What would be a nice way to do this? I have a string like:

"a=b&c=d"


and i'm trying to get it into a hash like

{:a=>'b',:c=>'d'}


This code works but it is just terrible, and I can't access the keys with

$post[:a]  only $post['a']


The Rack gem has a built-in function to parse the query.
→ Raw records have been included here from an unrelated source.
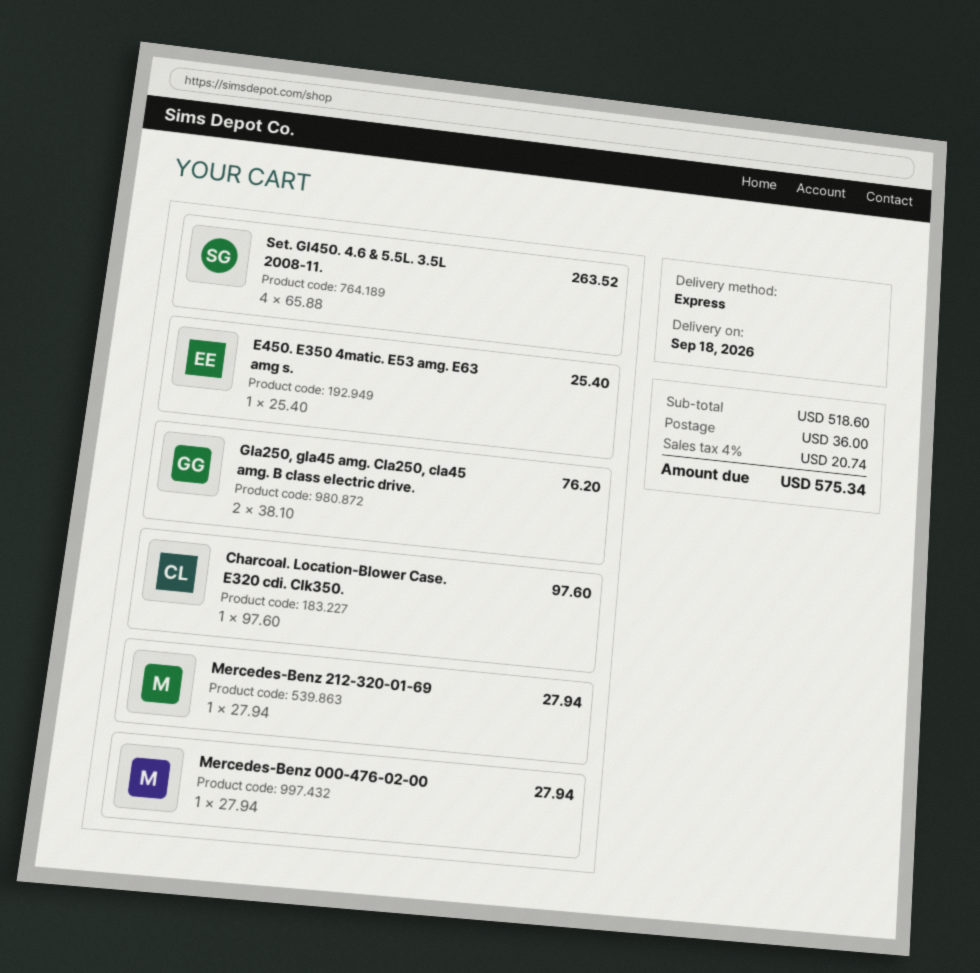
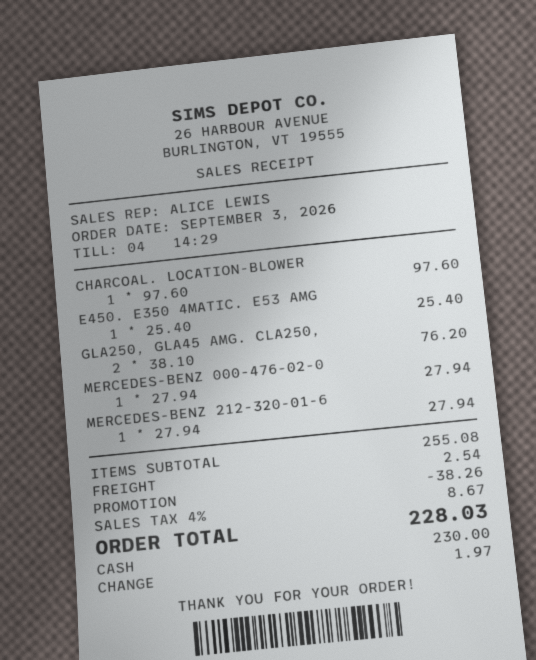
Set. Gl450. 4.6 & 5.5L. 3.5L 2008-11.: 4 x 65.88 = 263.52 -> none
subtotal: 518.60 -> 255.08
discount: none -> 38.26
shipping: 36.00 -> 2.54
tax: 4% = 20.74 -> 4% = 8.67
total: 575.34 -> 228.03

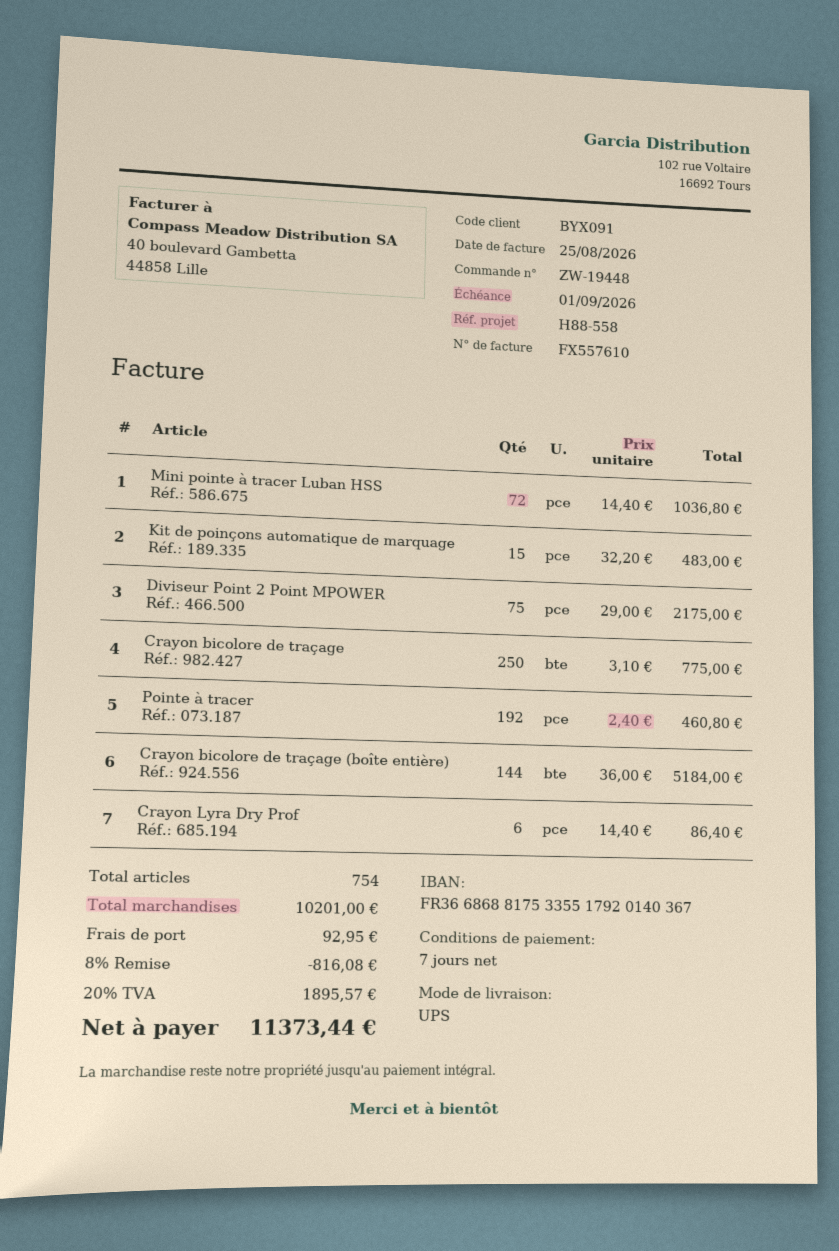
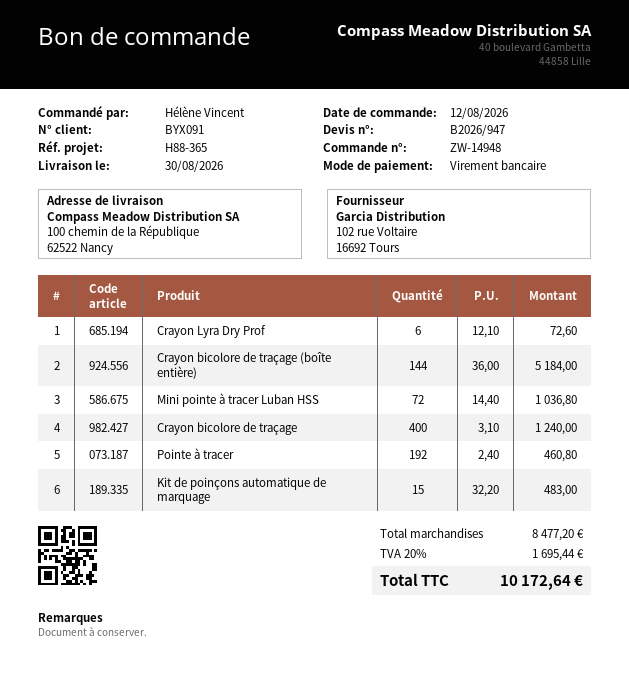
order number: ZW-19448 -> ZW-14948
reference: H88-558 -> H88-365
Diviseur Point 2 Point MPOWER: 75 x 29.00 = 2175.00 -> none
Crayon bicolore de traçage: 250 x 3.10 = 775.00 -> 400 x 3.10 = 1240.00
Crayon Lyra Dry Prof: 6 x 14.40 = 86.40 -> 6 x 12.10 = 72.60
subtotal: 10201.00 -> 8477.20
discount: 8% = 816.08 -> none
shipping: 92.95 -> none
tax: 20% = 1895.57 -> 20% = 1695.44
total: 11373.44 -> 10172.64

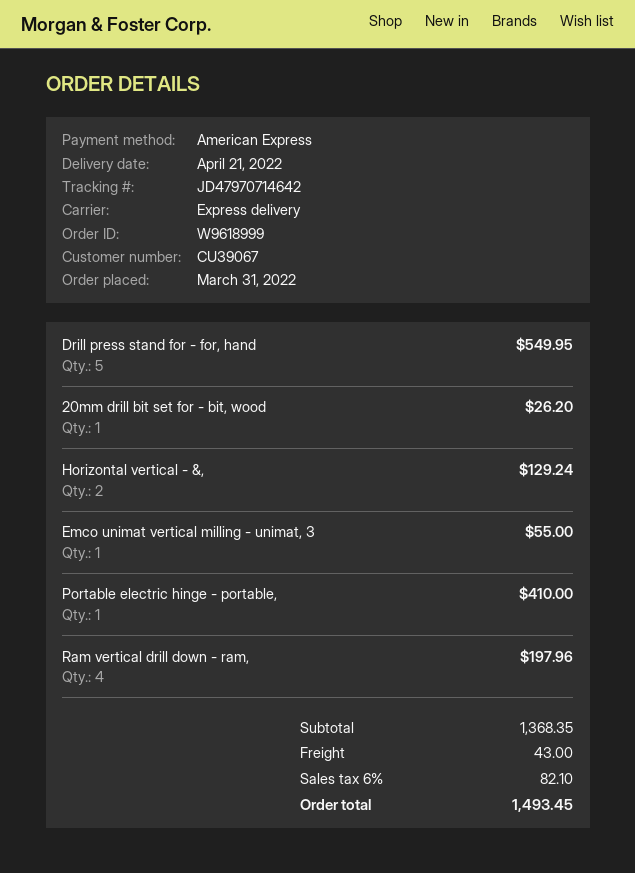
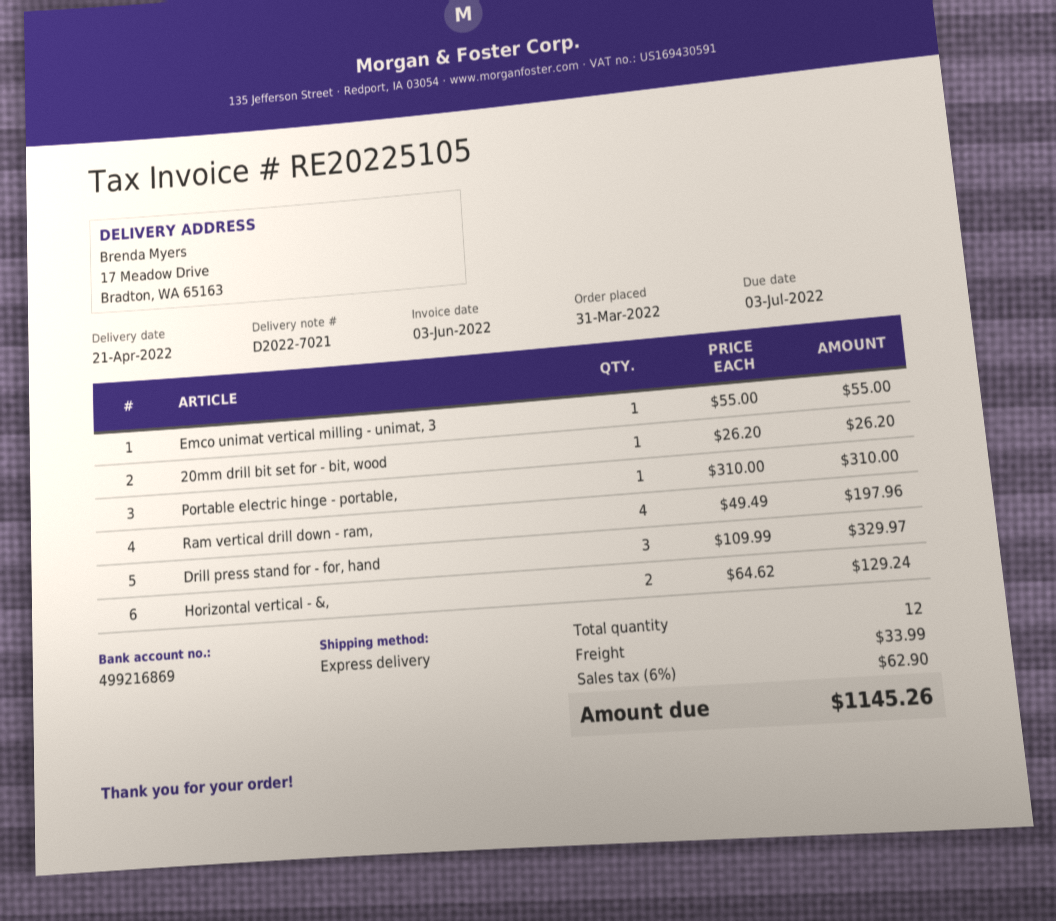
Drill press stand for - for, hand: 5 for 549.95 -> 3 for 329.97
Portable electric hinge - portable,: 1 for 410.00 -> 1 for 310.00
shipping: 43.00 -> 33.99
tax: 6% = 82.10 -> 6% = 62.90
total: 1493.45 -> 1145.26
If your project depends on rack (e.g. it's a Rails app), then you can use it.

Rack::Utils.parse("a=b&c=d")
# { :a => 'b', :c => 'd' }


If your project doesn't depend on rack, you can copy the method in your code.

DEFAULT_SEP = /[&;] */n

# Stolen from Mongrel, with some small modifications:
# Parses a query string by breaking it up at the '&'
# and ';' characters.  You can also use this to parse
# cookies by changing the characters used in the second
# parameter (which defaults to '&;').
def parse_query(qs, d = nil)
params = {}

(qs || '').split(d ? /[#{d}] */n : DEFAULT_SEP).each do |p|
k, v = p.split('=', 2).map { |x| unescape(x) }
if cur = params[k]
if cur.class == Array
params[k] << v
else
params[k] = [cur, v]
end
else
params[k] = v
end
end

return params
end

• Seems in the newer versions parse is remove and now one need to call parse_query instead. – lulalala Jul 24 '14 at 8:03

better way of such parsing is not to reinvent the wheel and use existing ruby functionality

require "cgi"
post = CGI.parse "a=b&c=d"
# => {"a"=>["b"], "c"=>["d"]}


hash values are arrays here, but it makes sense, as you can have several vars in your query string with the same name

for the second part of your question (accessing the keys as symbols) you can use .with_indifferent_access method provided by ActiveSupport (it is already loaded if you use rails)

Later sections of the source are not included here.